Kaleden dışarıya çıkıp Hülâgû karşılanır ise, vaktiyle Selçuk, oğlu Tuğrul Bey
için Doğu'da, Atillâ'ya karşı Papaca Batı'da yapıldığı gibi, kan dökülmeden
gelenler elde edilmiş olacaktı.
Halife, kurulan tuzağa düştü :
"Devlet adamlarını ve kent ileri gelenlerini yanına alıp, mağrur Hânı karşılamaya
çıkan Halife, bütün maiyyetiyle Tatarlar tarafından öldürüldü.".
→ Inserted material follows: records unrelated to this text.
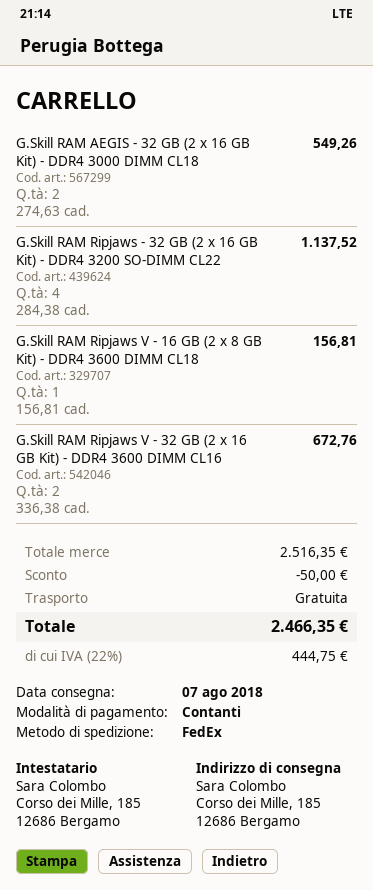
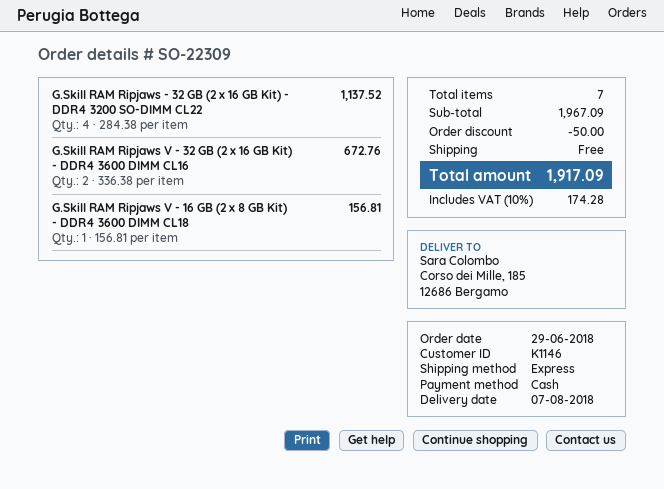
shipping method: FedEx -> express
G.Skill RAM AEGIS - 32 GB (2 x 16 GB Kit) - DDR4 3000 DIMM CL18: 2 x 274.63 = 549.26 -> none
subtotal: 2516.35 -> 1967.09
tax: 22% = 444.75 -> 10% = 174.28
total: 2466.35 -> 1917.09

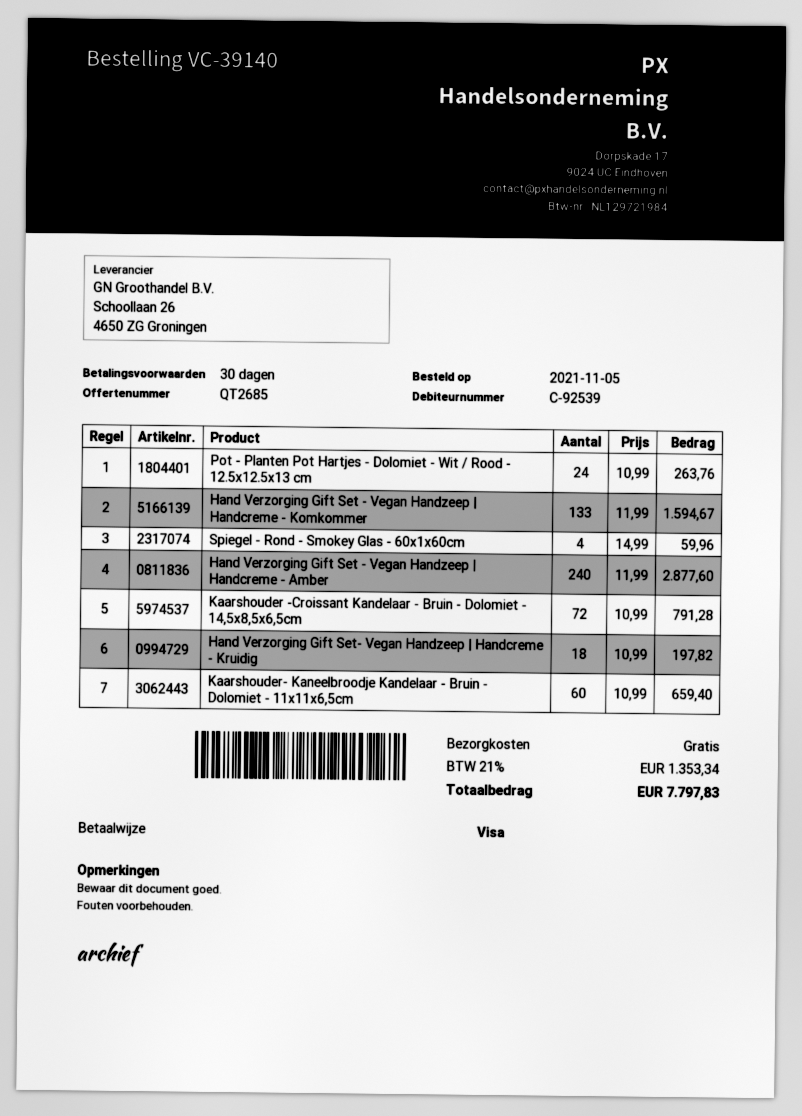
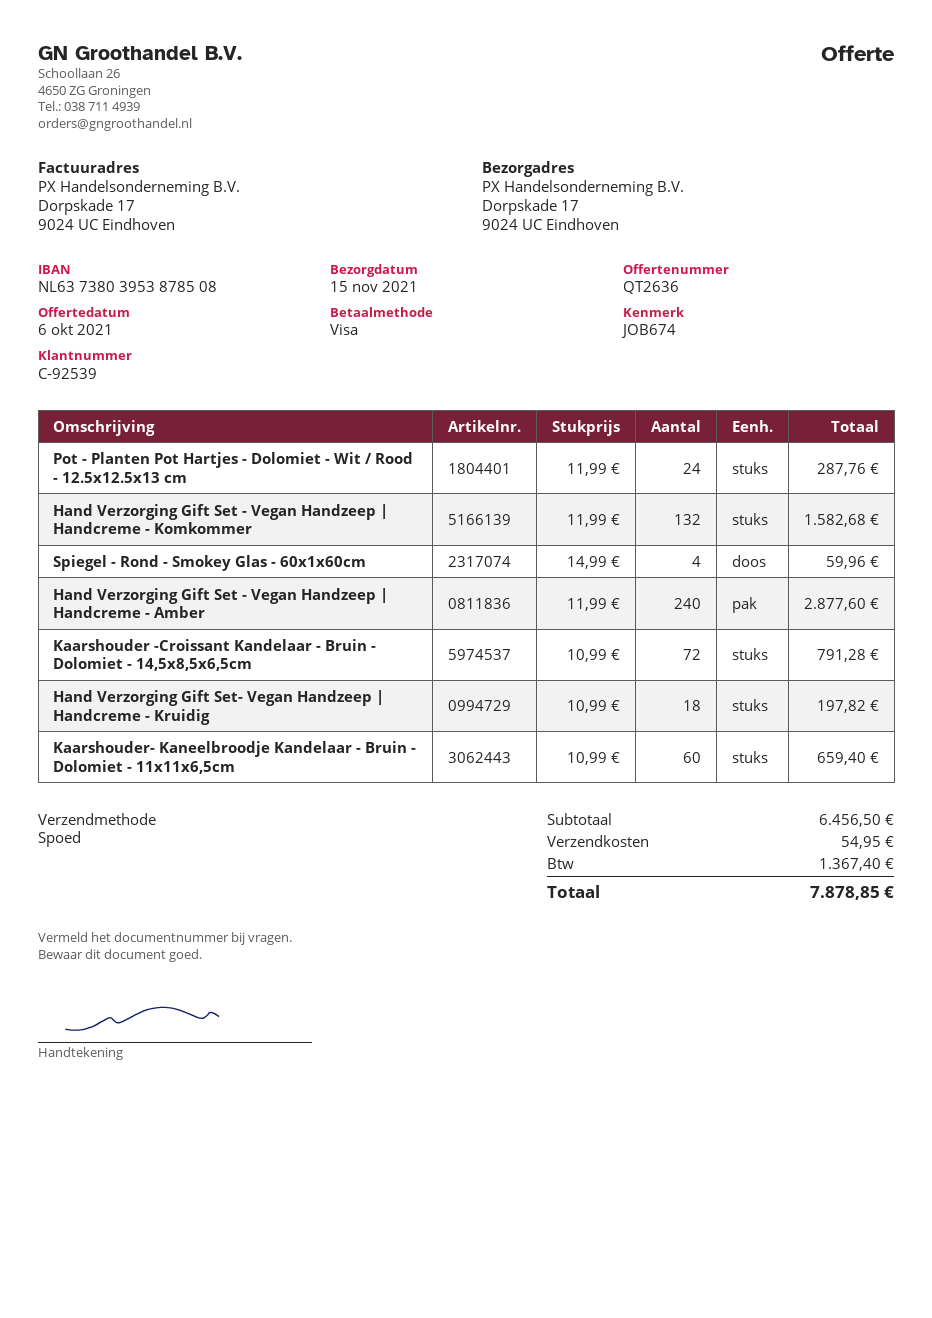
quote number: QT2685 -> QT2636
Pot - Planten Pot Hartjes - Dolomiet - Wit / Rood - 12.5x12.5x13 cm: 24 x 10.99 = 263.76 -> 24 x 11.99 = 287.76
Hand Verzorging Gift Set - Vegan Handzeep | Handcreme - Komkommer: 133 x 11.99 = 1594.67 -> 132 x 11.99 = 1582.68
shipping: 0.00 -> 54.95
tax: 1353.34 -> 1367.40
total: 7797.83 -> 7878.85

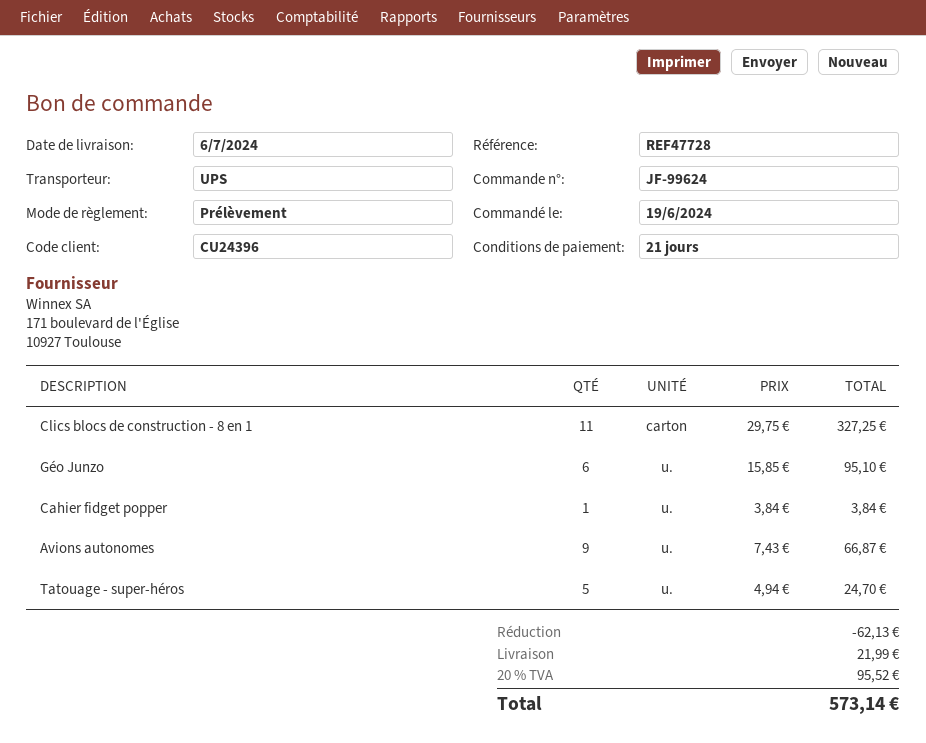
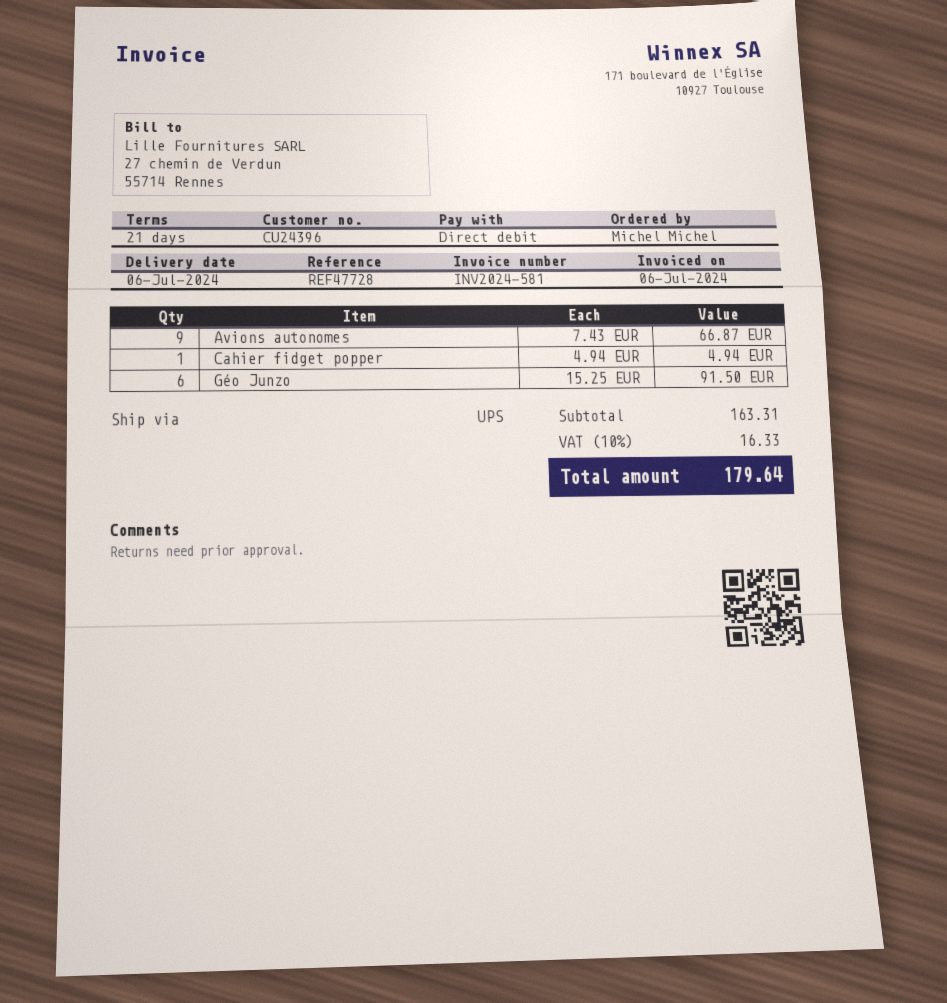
Clics blocs de construction - 8 en 1: 11 x 29.75 = 327.25 -> none
Géo Junzo: 6 x 15.85 = 95.10 -> 6 x 15.25 = 91.50
Cahier fidget popper: 1 x 3.84 = 3.84 -> 1 x 4.94 = 4.94
Tatouage - super-héros: 5 x 4.94 = 24.70 -> none
discount: 62.13 -> none
shipping: 21.99 -> none
tax: 20% = 95.52 -> 10% = 16.33
total: 573.14 -> 179.64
(16).Menâkıb'ın anlattığı olay budur. Besbelli, Şeyh Bedrettin'in dedesinin
dedesi de iki yüzlülüğe dayanamamıştı. Belki İbn'î Hâcib'le birlikte dönek Şü
Nasivrüddin Tûsi'yi Hanefilik veya Mâlikilik adına "ilzam" (hapt)
etmişler. Buna içerleyen Hülâgû oğlu da, safi düşmanlarını kılıçtan
geçirtmişti.
"Meyyitini ehl'i sünnet aldılar
"Ebu Hanife iline kaldırdılar
"İkisinden gayri hem, ey din eri
"Vardı bin mikdar âlim, key çeri
"Cümlesi maktû oluptur bigünah
"Oldular fenâ fülâtünde
tebah" (Me. 7)
Binlerce bilgin ve asker ölüsü
arasından, İbn'î Hâcib sağ kalmış olabilir.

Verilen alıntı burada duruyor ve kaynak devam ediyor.